>>>>>
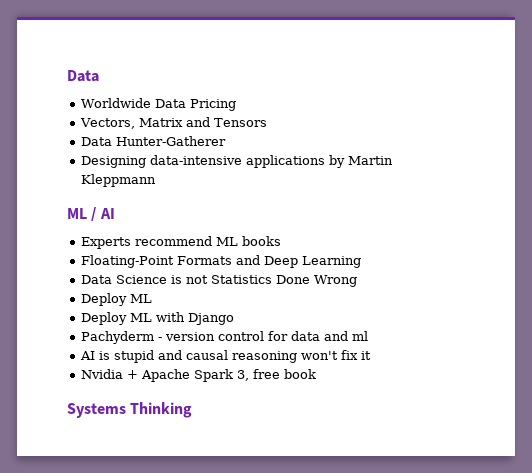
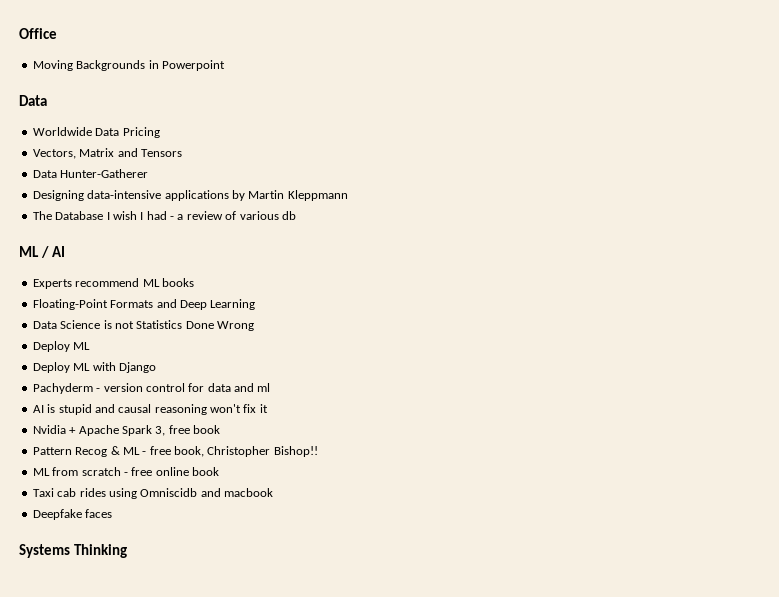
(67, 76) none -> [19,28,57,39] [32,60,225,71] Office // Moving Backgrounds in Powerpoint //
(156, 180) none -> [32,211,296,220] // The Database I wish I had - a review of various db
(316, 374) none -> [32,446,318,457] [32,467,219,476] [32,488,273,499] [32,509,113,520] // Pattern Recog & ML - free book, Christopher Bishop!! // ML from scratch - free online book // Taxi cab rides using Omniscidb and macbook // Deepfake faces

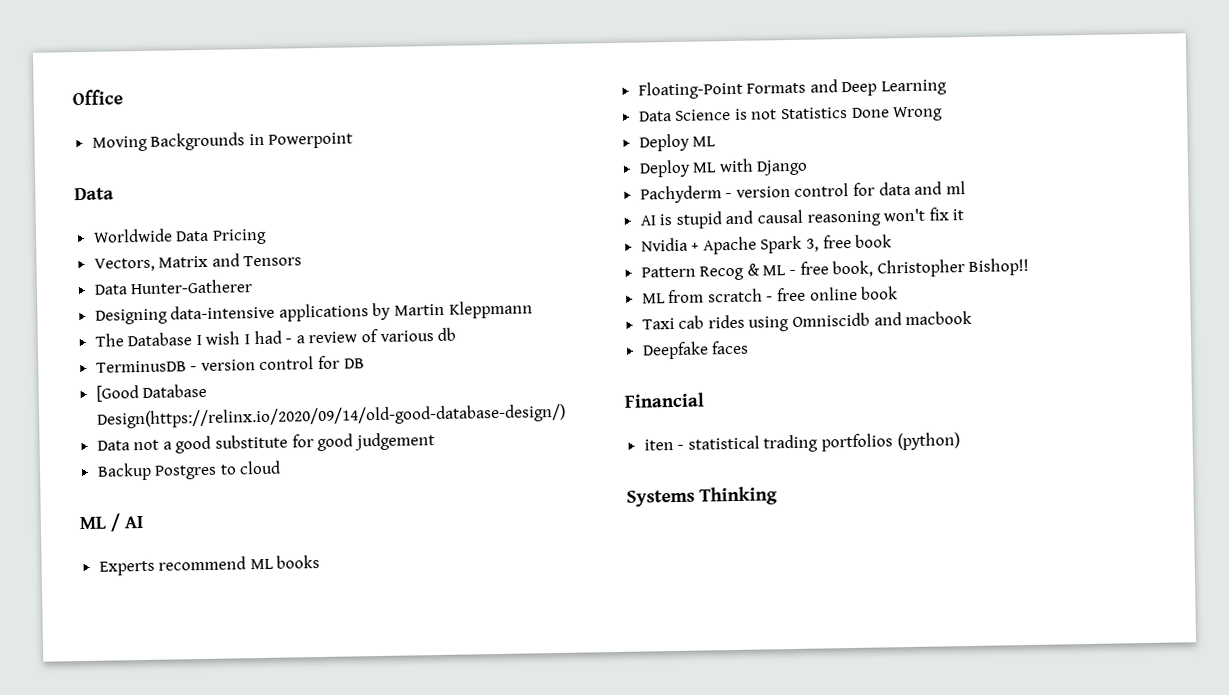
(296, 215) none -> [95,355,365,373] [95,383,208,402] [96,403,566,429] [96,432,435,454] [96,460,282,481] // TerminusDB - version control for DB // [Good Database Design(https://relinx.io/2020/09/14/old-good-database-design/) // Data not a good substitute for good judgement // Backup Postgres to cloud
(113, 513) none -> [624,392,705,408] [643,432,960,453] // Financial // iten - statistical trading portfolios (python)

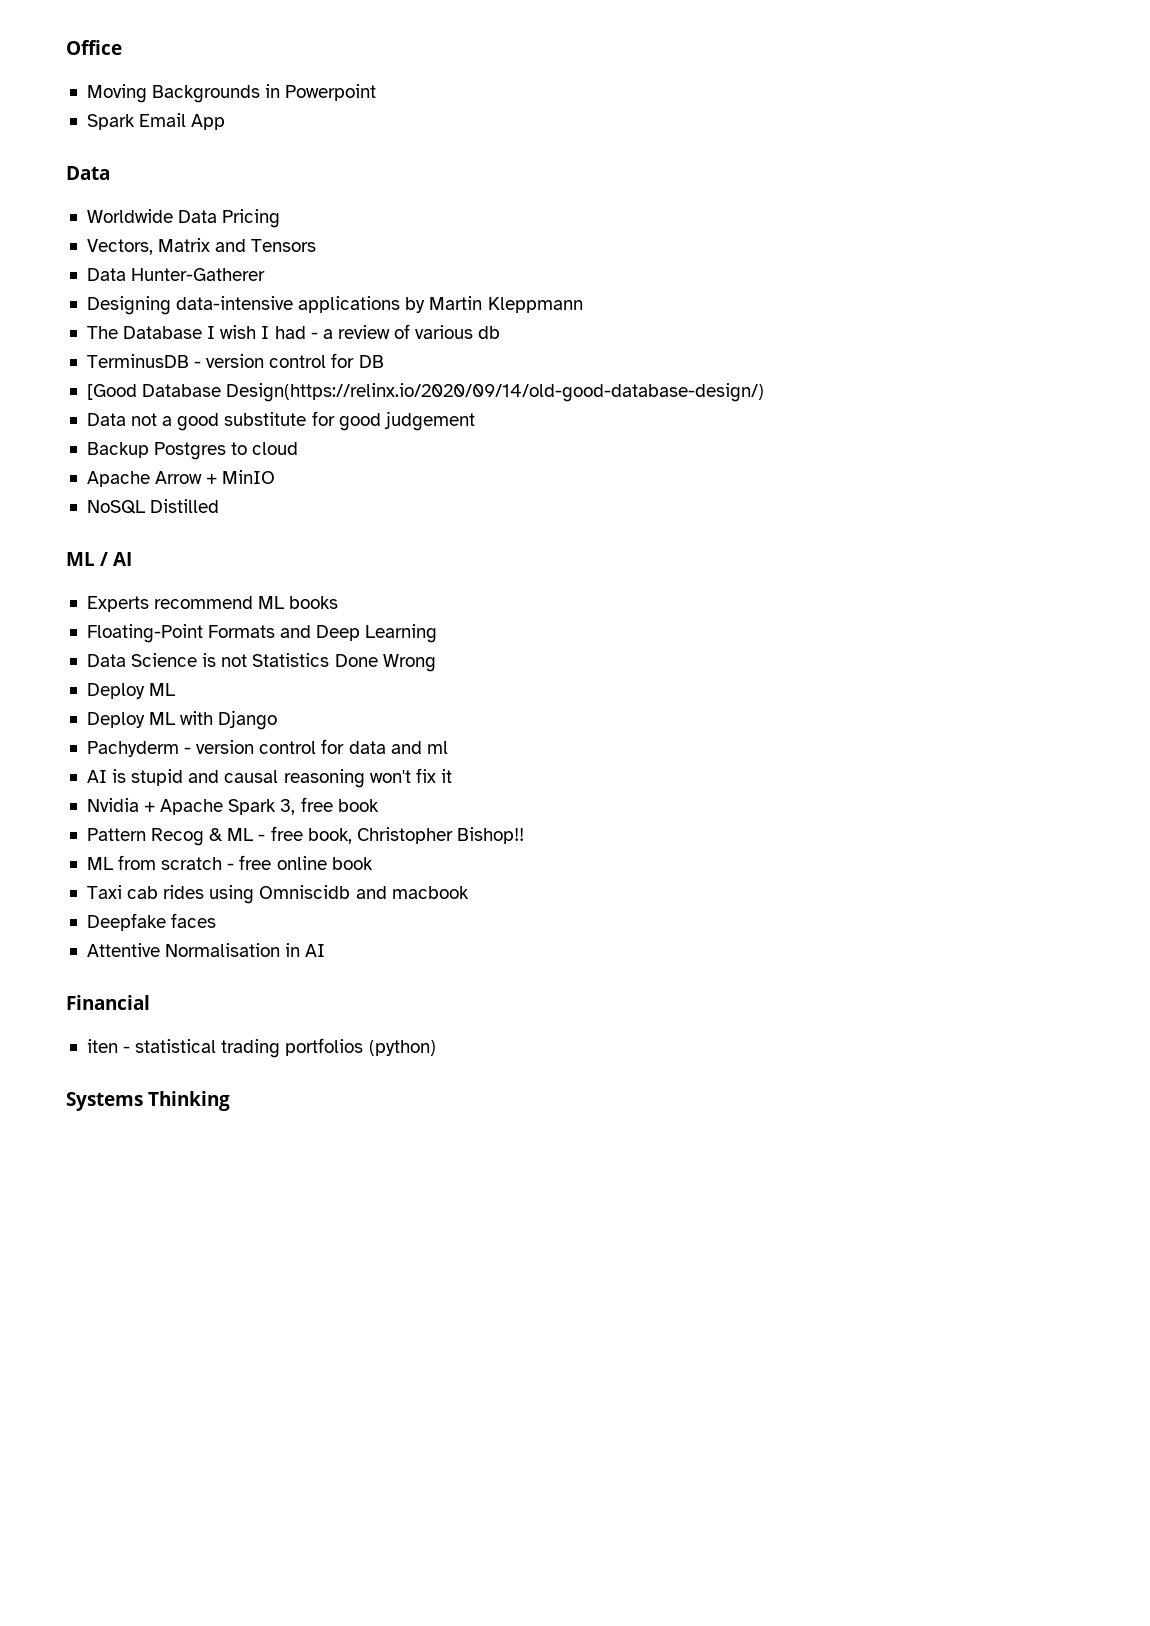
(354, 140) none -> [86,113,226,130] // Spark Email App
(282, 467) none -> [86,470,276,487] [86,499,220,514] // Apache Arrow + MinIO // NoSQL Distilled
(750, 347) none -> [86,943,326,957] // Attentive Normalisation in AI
<<<<<
◆ **HOW TO COMPLETE THIS TASK**: Scan the material for lines with the word "Database", and copy each line you find.

◆ **FINISHED TASK**:
(156, 180) none -> [32,211,296,220] // The Database I wish I had - a review of various db
(296, 215) none -> [95,355,365,373] [95,383,208,402] [96,403,566,429] [96,432,435,454] [96,460,282,481] // TerminusDB - version control for DB // [Good Database Design(https://relinx.io/2020/09/14/old-good-database-design/) // Data not a good substitute for good judgement // Backup Postgres to cloud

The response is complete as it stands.